BEGIN LISTED RECORDS

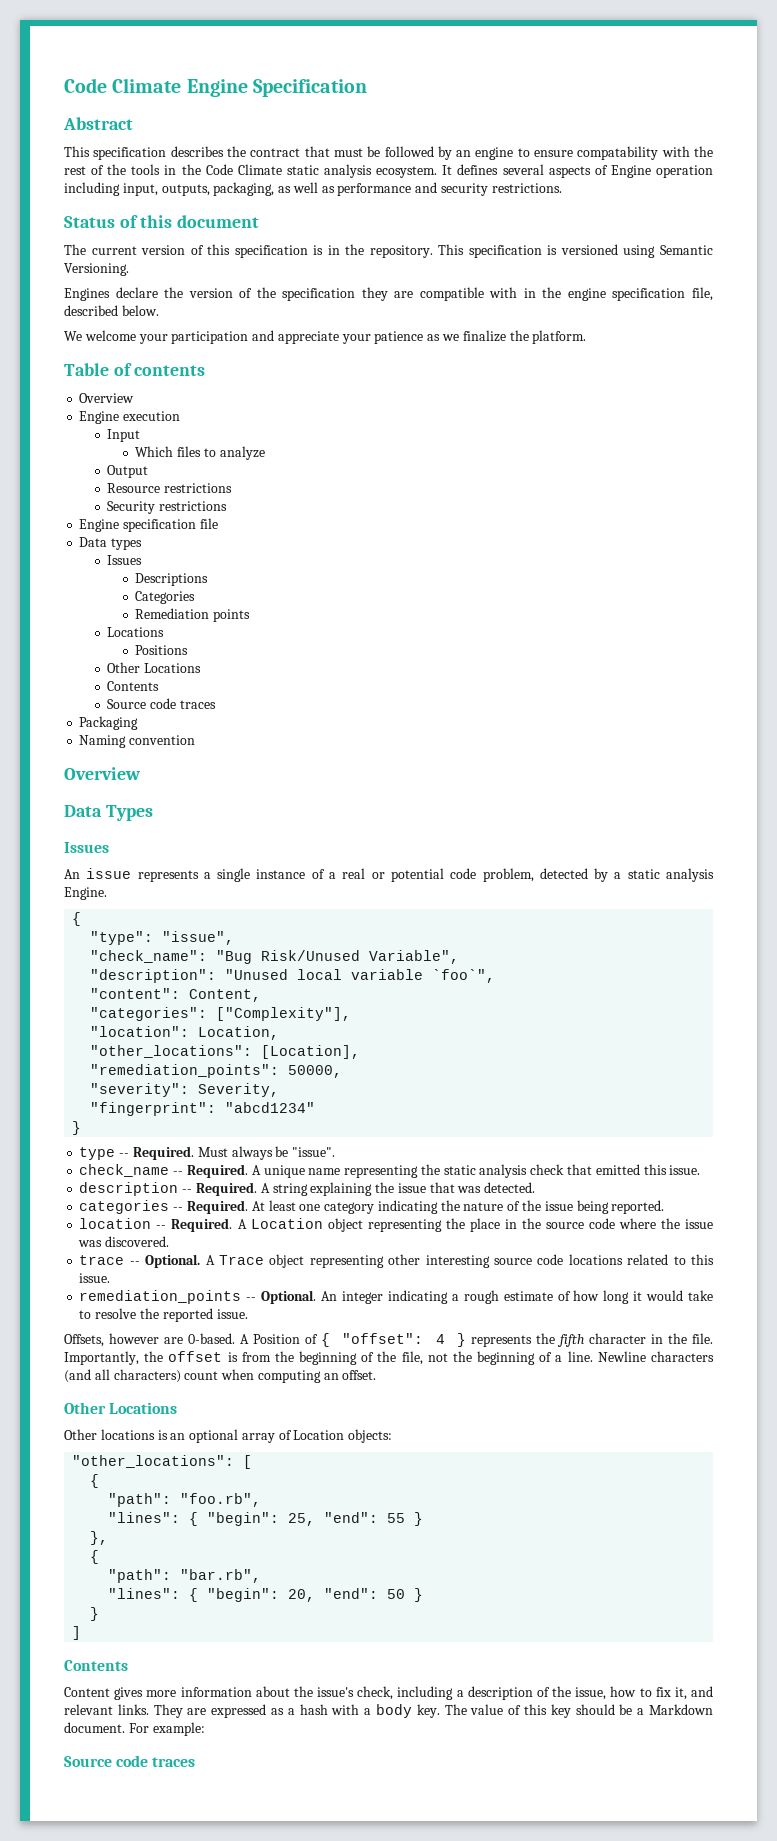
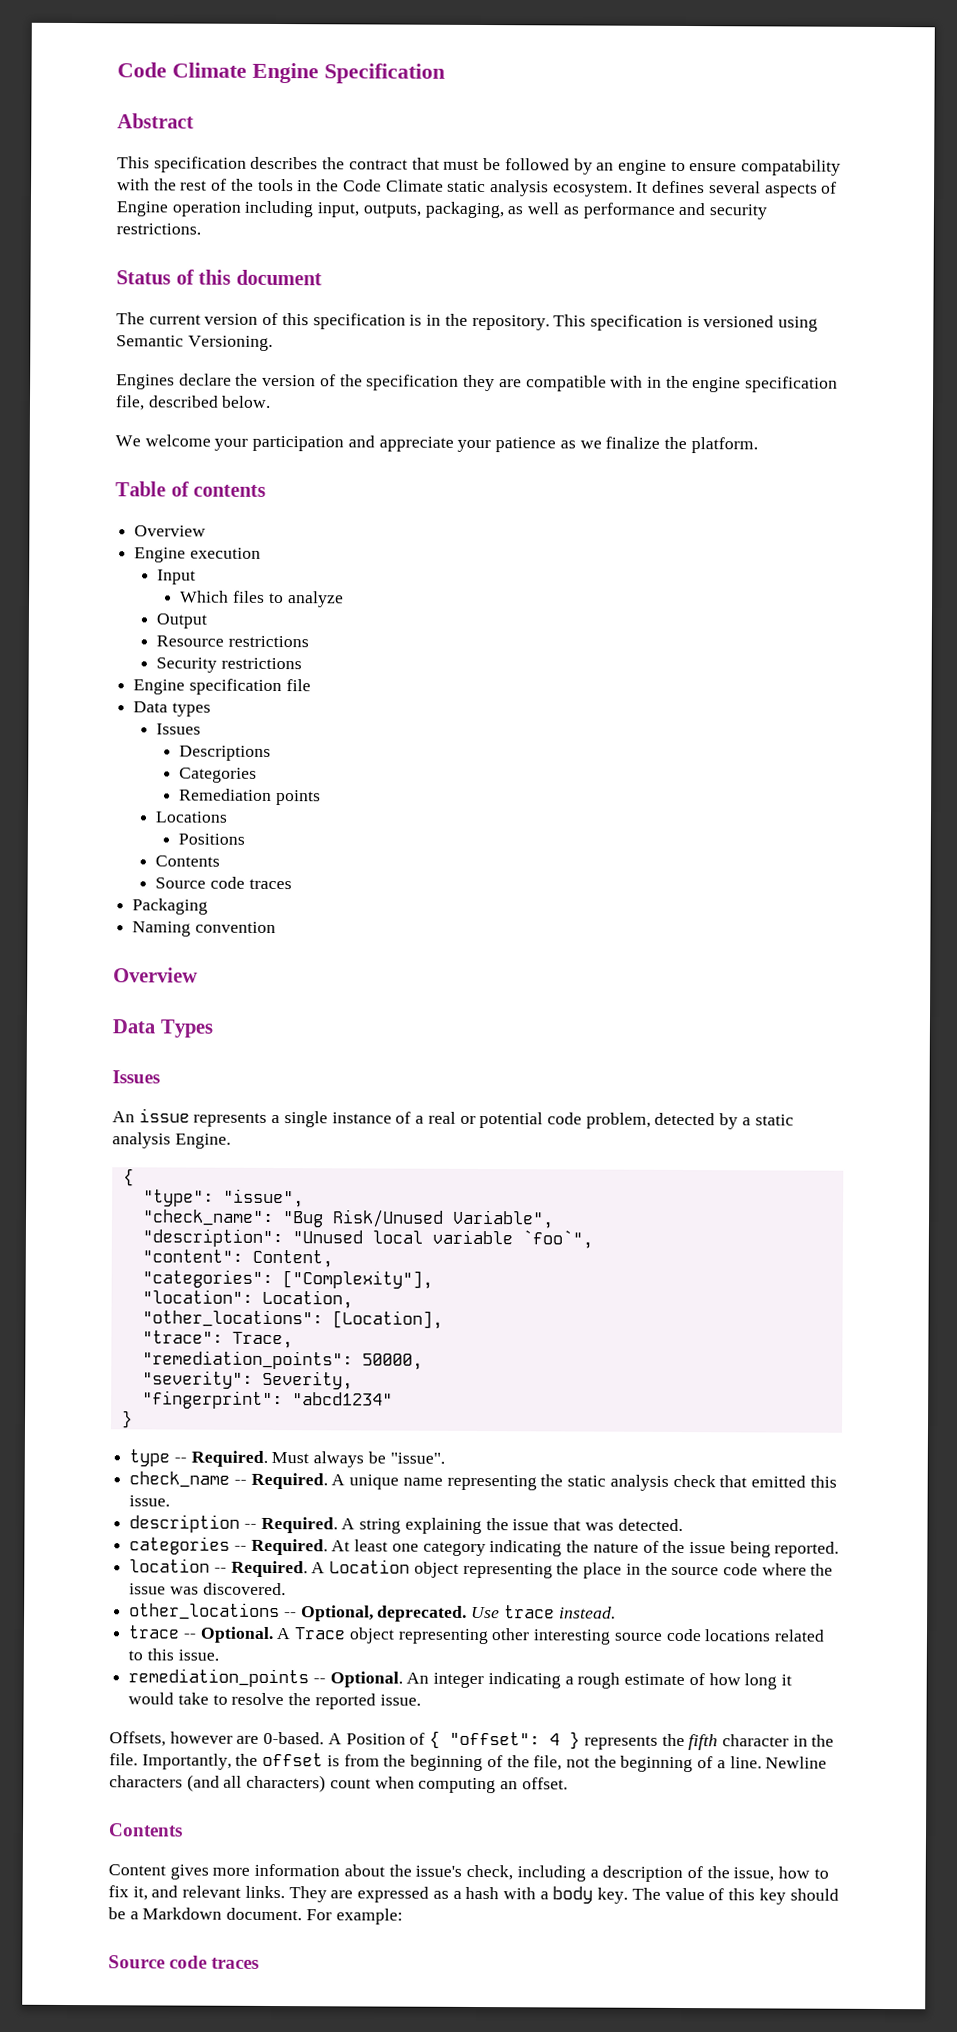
[107,662,202,673] // Other Locations -> (246, 839) none
(361, 1052) none -> [141,1330,293,1349] // "trace": Trace,
(170, 1241) none -> [129,1602,616,1622] // other_locations -- Optional, deprecated. Use trace instead.
[64,1402,178,1414] [64,1429,393,1443] [72,1455,253,1469] [90,1474,100,1488] [108,1493,262,1507] [108,1512,424,1526] [90,1531,109,1545] [90,1550,100,1564] [108,1569,262,1583] [108,1588,424,1602] [90,1607,100,1621] [72,1626,82,1640] // Other Locations // Other locations is an optional array of Location objects: // "other_locations": [ // { // "path": "foo.rb", // "lines": { "begin": 25, "end": 55 } // }, // { // "path": "bar.rb", // "lines": { "begin": 20, "end": 50 } // } // ] -> (568, 1783) none

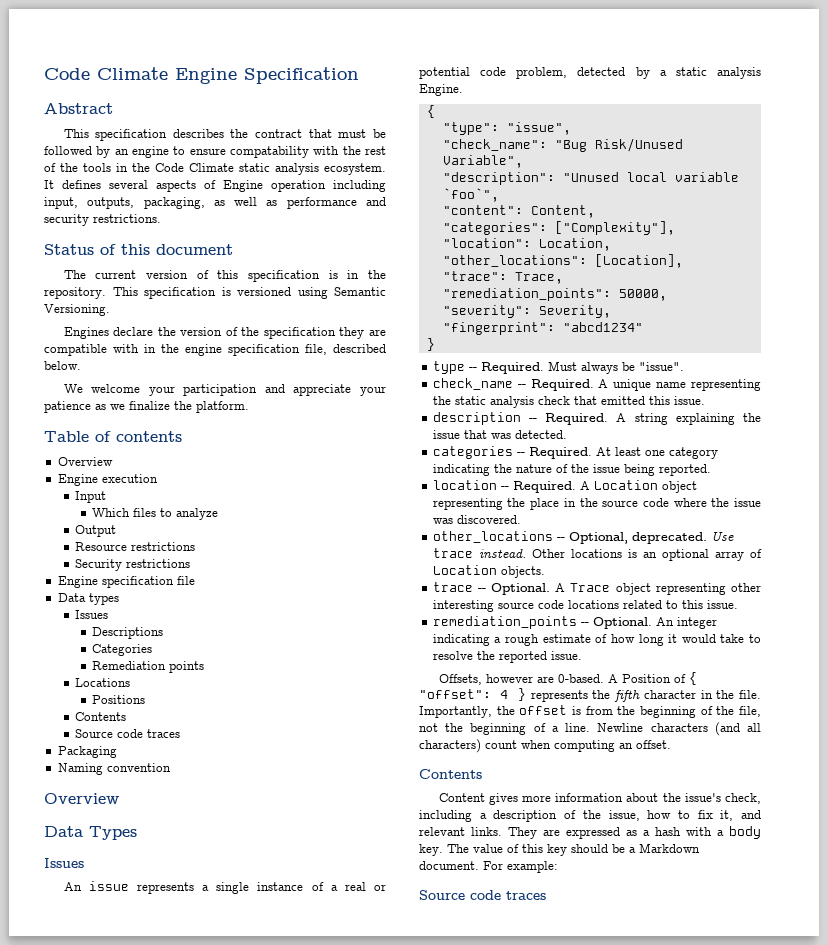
(616, 1612) none -> [531,549,762,561] [432,565,545,578] Other locations is an optional array of Location objects.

END LISTED RECORDS

What is needed here is an exact transcript of the data above, pictures excluded.

▶ ANSWER BOX:
[107,662,202,673] // Other Locations -> (246, 839) none
(361, 1052) none -> [141,1330,293,1349] // "trace": Trace,
(170, 1241) none -> [129,1602,616,1622] // other_locations -- Optional, deprecated. Use trace instead.
[64,1402,178,1414] [64,1429,393,1443] [72,1455,253,1469] [90,1474,100,1488] [108,1493,262,1507] [108,1512,424,1526] [90,1531,109,1545] [90,1550,100,1564] [108,1569,262,1583] [108,1588,424,1602] [90,1607,100,1621] [72,1626,82,1640] // Other Locations // Other locations is an optional array of Location objects: // "other_locations": [ // { // "path": "foo.rb", // "lines": { "begin": 25, "end": 55 } // }, // { // "path": "bar.rb", // "lines": { "begin": 20, "end": 50 } // } // ] -> (568, 1783) none

(616, 1612) none -> [531,549,762,561] [432,565,545,578] Other locations is an optional array of Location objects.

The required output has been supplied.